Alberto estudiaba en Monterrey la carrera de ingeniero mecánico administrador
y justo a la mitad de la carrera, en el
quinto semestre, se dio cuenta de que eso no era
lo suyo. Era el año 1993 cuando nos dijo que,
durante esa Semana Santa, se iría a pasar el triduo
santo a Monterrey con los novicios, al seminario. Cuando su
papá le preguntó qué pasaba, él respondió que en su
corazón estaba muy fuerte “la vocación”. Le dijimos que apoyaríamos
su decisión y la respetaríamos, pero no por eso dejamos
de preguntarnos: “¿Por qué él? ¿Por qué tuviste, Señor, precisamente
por él esta predilección tan especial?”.
Nos queda claro que quien
elige siempre es Dios y tanto nuestros hijos como nosotros
hemos respondido de manera diferente pero siempre con fe y
generosidad a esa llamada.
Hemos escuchado en muchas ocasiones a los
padres que trabajan buscando vocaciones decir que la vocación es
una cruz, y esa cruz la cargamos también el resto
de la familia. Aquí no caben razonamientos humanos porque son
siempre cortos y pobres. De lo que estamos seguros es
que Dios, desde siempre, nos tuvo en su mente para
este llamado.
Maye decidió consagrase hace sólo 6 años. Inició su
formación en Madrid, España.

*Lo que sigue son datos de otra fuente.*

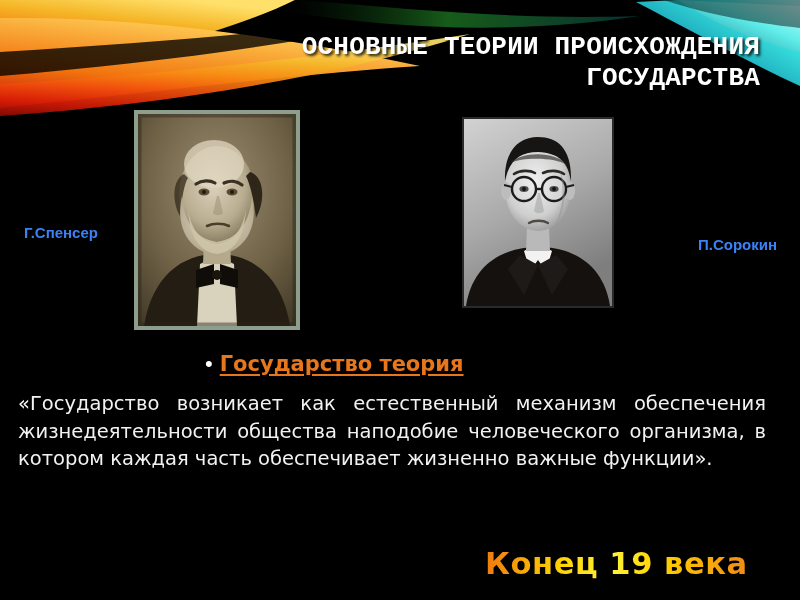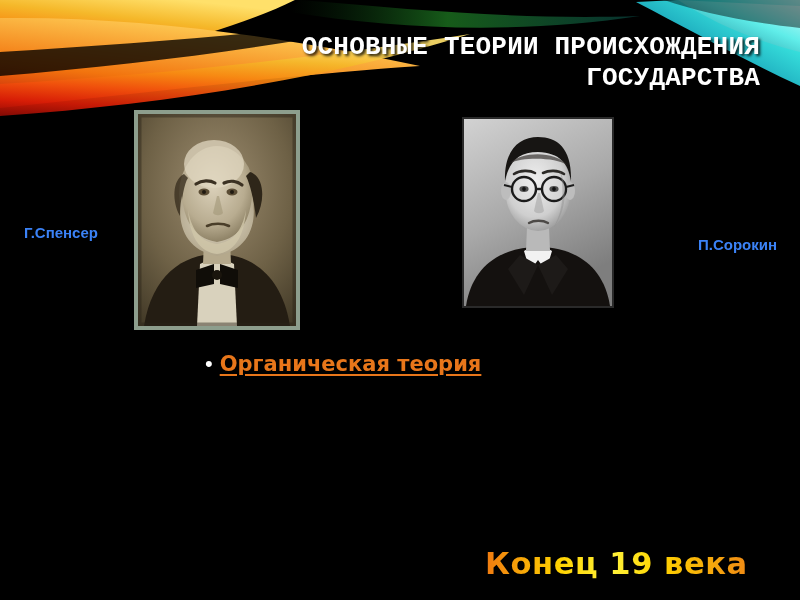"Органическая теория" span { text: Органическая -> Государство }
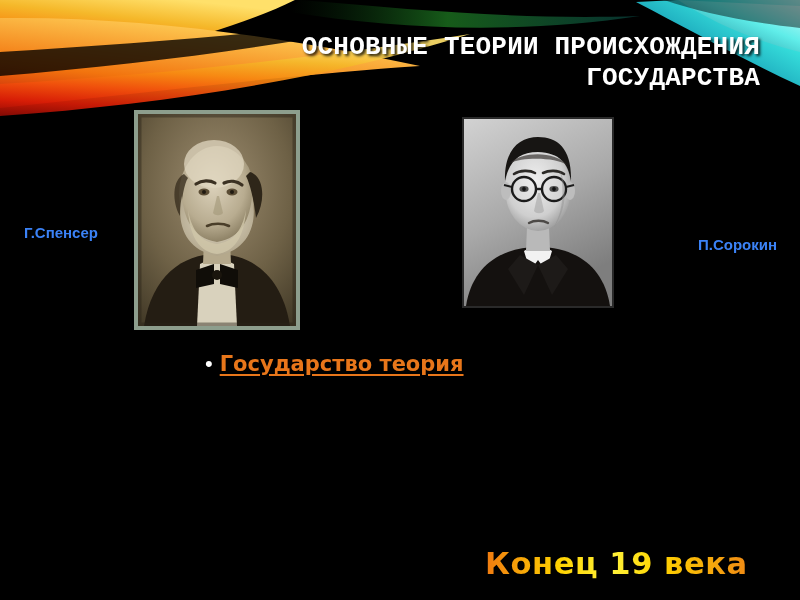"«Государство возникает как естественный" div { html: none -> <div>«Государство возникает как естественный механизм обеспечения жизнедеятельности общества наподобие человеческого организма, в котором каждая часть обеспечивает жизненно важные функции».</div> }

Después de 3 años la destinaron
a Monterrey, donde ella había dado un año de su
vida como colaboradora. Ahora está desempeñando su apostolado en la
ciudad de Washington, D.C.
Cuántos recuerdos, cuántas añoranzas, cuántas lágrimas también
por su ausencia. Cuando hablábamos por teléfono con ellos, a
cada uno le escuchábamos feliz en su comunidad, haciendo lo
que debían hacer. Poco a poco entendimos que en ese
“sí” que le habían dado a Dios de manera concreta,
también le estaban dando gloria.
Entendimos entonces que a Dios no
se le puede negar a un hijo o una hija
y fue entonces que le dijimos “Señor, te los entregamos
con el mismo amor y confianza con la que Tú
nos los entregaste cuando nacieron. Con esa misma alegría con
la que los recibimos, porque sabemos que con nadie van
a ser tan felices ni a estar tan bien como
contigo”.
Cuantas veces imaginamos a nuestro hijo vestido de sacerdote subir
al altar para ofrecer la santa misa por toda su
familia. Ahora, después de 13 años, es ya una realidad.
Tuvimos
la dicha inmensa de acompañarlo en su ordenación el pasado
23 de diciembre en Roma. Fue realmente una vivencia hermosísima,
difícil de expresar con palabras, porque la emoción lo rebasa
todo. Una experiencia muy fuerte en donde abundaron las lágrimas
y el agradecimiento a Dios nuestro Señor por permitirnos verlo
ese día convertido en sacerdote, y alegrándonos porque la Iglesia
tiene desde el pasado 23 de diciembre 57 nuevos sacerdotes.
Agradecimiento
también a Dios porque nos conservó la vida y la
salud para acompañarlo toda su familia ese día tan hermoso.
Cuántos papás de sacerdotes no han podido ver a sus
hijos el día de su ordenación porque Dios ha querido
llevárselos al cielo y a nosotros nos permitió verlo y
acompañarlo en vida.
Uno de los momentos más emotivos y hermosos
fue cuando nos dio la comunión y cuando recibimos su
bendición sacerdotal. Venían a nuestra mente esos recuerdos cuando era
niño y rezábamos con él y le dábamos la bendición
antes de irse a dormir. ¡Cuántas gracias, Señor, cuántas bendiciones!
En
verdad que no hay palabras suficientes, no alcanza la vida
para darle gracias a Dios, porque siempre lo sostuvo con
su amor y su gracia a través de sus superiores
y directores. Ellos le ayudaron y lo guiaron siempre. Como
lo hacen también, con nuestra hija Maye, sus directoras. Viven
rodeados de un mar de caridad y alegría.
Bien valieron la
pena tantos sacrificios, tantas oraciones, la renuncia amorosa de tenerlos
tan lejos. Le damos gracias a Dios porque sólo Él
nos dio la fuerza necesaria, permitiendo en nuestros corazones una
generosidad sin límites para entregárselos.
Terminamos este sencillo testimonio dando gracias
a Dios por el don de nuestra familia y por
haberse fijado en ella para pedir dos vocaciones.
Alberto y
María Elena Leal (Ciudad de México).